Look through the records that follow and state how many lines hold the word "from", without adding anything.

* Record excerpts *
-*-
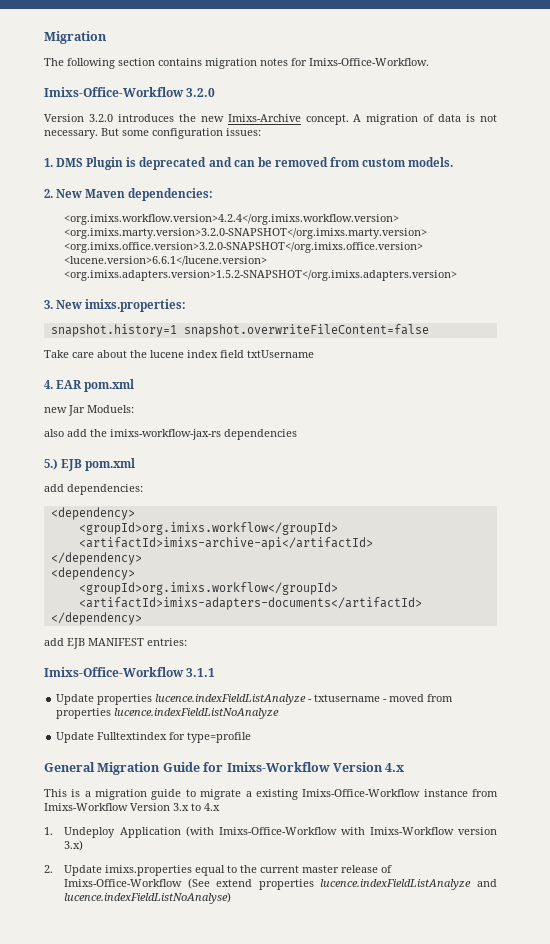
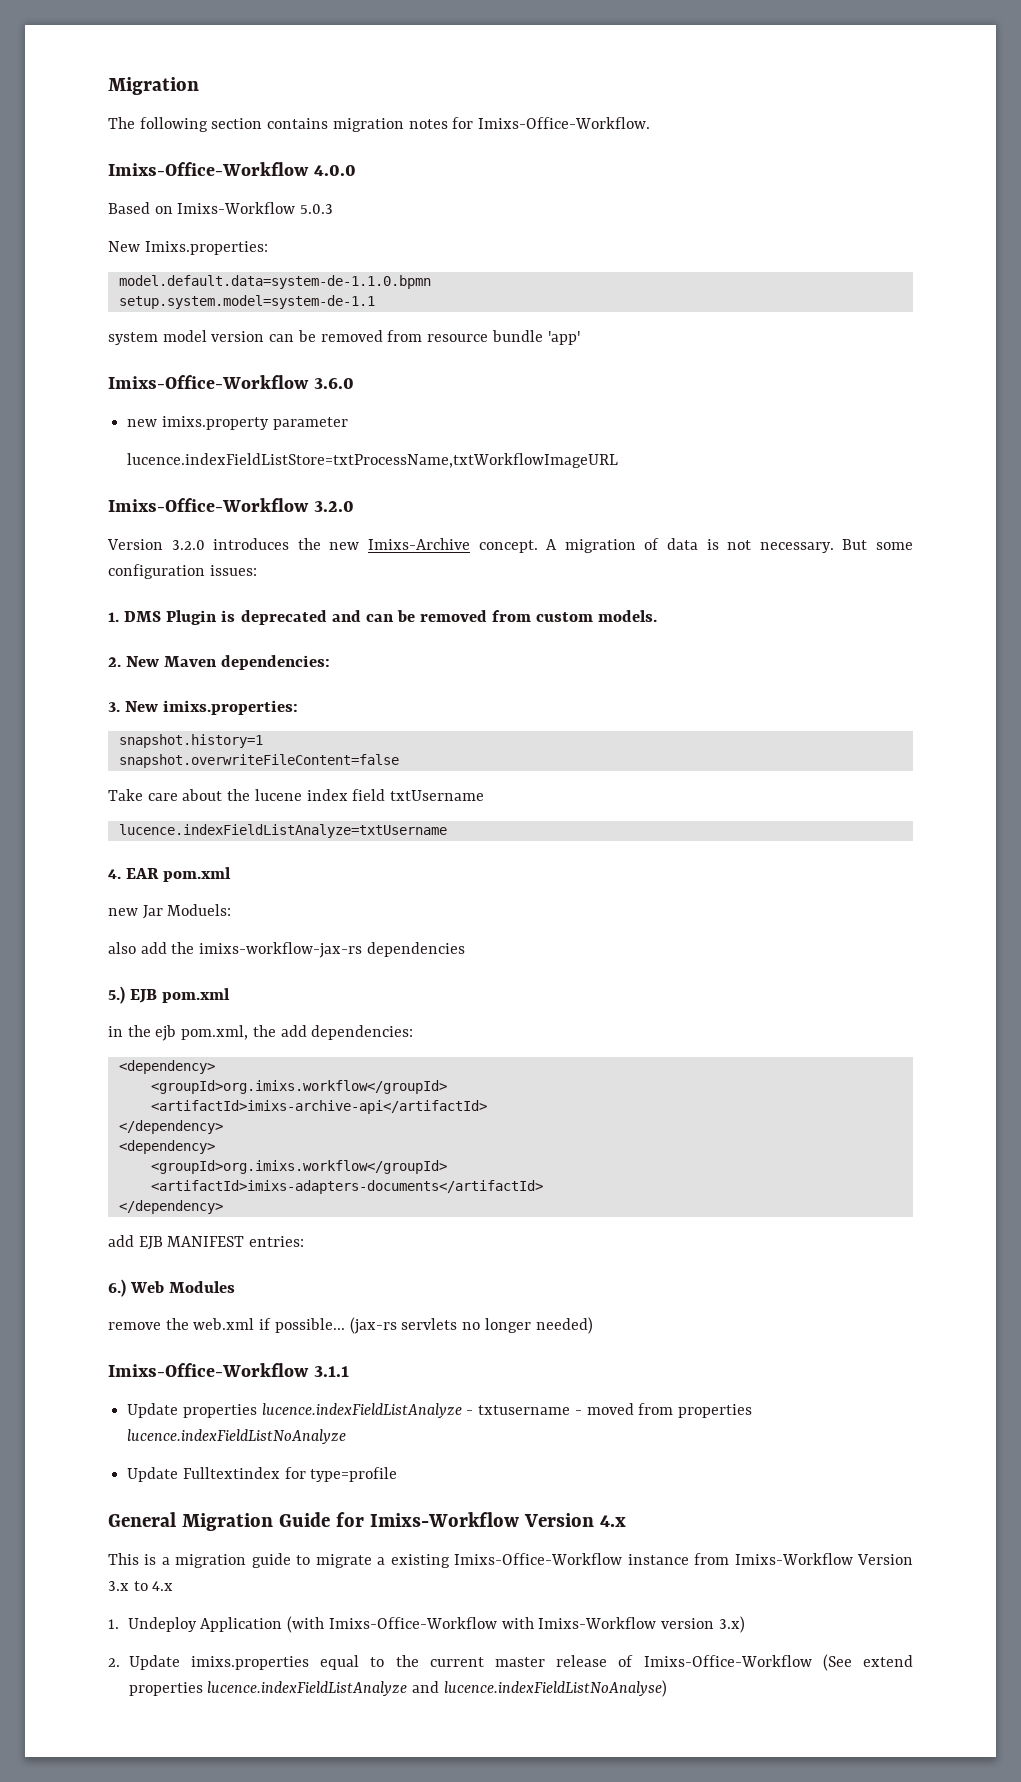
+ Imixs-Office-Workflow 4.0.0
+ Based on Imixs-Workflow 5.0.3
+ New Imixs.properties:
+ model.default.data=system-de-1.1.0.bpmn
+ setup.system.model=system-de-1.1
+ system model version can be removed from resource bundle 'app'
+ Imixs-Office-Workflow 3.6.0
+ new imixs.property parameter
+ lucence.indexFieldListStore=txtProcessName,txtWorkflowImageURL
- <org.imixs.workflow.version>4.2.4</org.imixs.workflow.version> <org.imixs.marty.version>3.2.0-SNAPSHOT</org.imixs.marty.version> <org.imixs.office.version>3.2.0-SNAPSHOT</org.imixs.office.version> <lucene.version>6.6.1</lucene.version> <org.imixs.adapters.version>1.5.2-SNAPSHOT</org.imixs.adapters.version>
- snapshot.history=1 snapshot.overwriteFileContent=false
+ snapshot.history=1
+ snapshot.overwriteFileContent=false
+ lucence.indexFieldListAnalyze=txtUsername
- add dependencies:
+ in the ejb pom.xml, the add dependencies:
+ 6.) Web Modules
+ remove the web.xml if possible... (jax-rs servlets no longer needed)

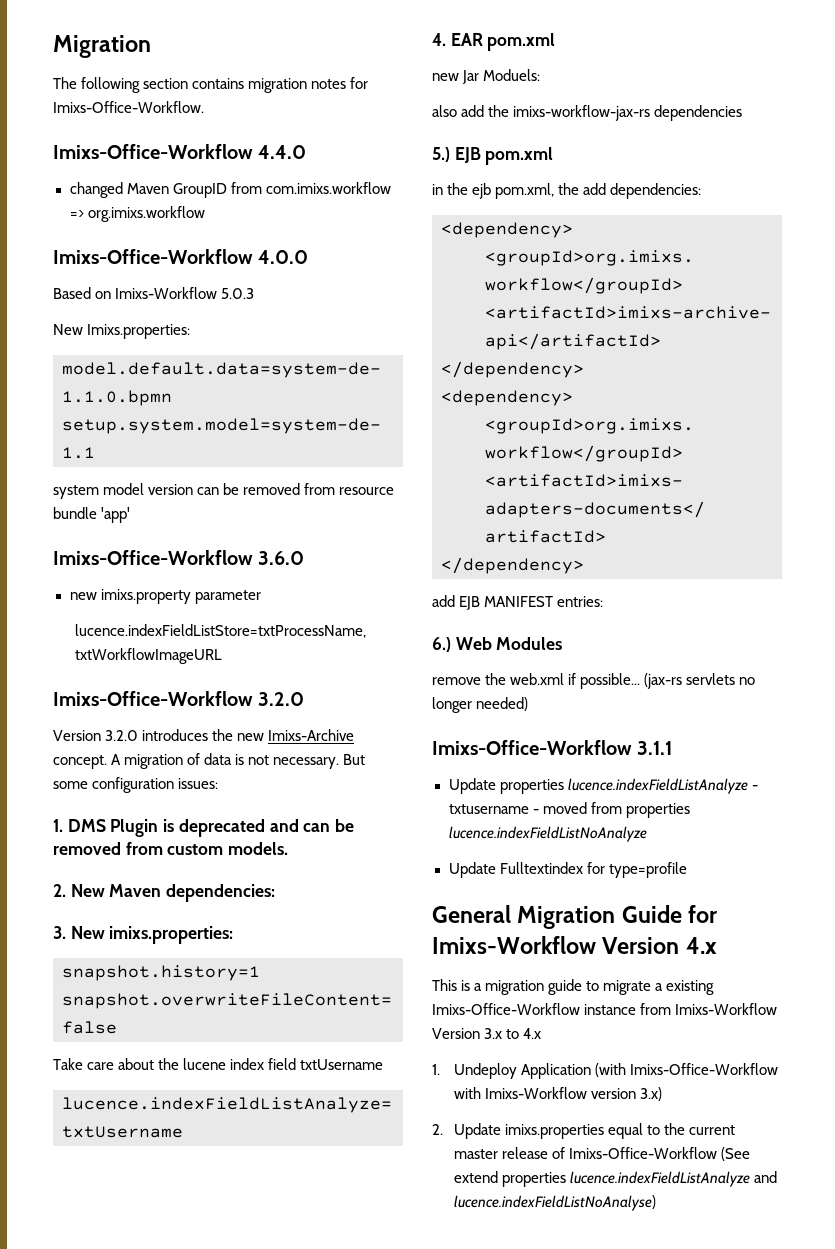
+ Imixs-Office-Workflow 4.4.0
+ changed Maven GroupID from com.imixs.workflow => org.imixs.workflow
-*-
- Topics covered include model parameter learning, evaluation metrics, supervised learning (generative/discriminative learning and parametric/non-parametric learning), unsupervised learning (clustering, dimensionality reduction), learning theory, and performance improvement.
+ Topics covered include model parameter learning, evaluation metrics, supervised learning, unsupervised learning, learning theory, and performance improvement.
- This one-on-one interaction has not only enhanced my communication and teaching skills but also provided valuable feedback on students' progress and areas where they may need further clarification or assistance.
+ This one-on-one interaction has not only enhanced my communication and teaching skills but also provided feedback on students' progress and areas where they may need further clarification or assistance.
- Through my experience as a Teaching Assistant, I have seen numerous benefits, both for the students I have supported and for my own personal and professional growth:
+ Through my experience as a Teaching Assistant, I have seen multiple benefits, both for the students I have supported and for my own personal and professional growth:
-*-
* The completed task *
2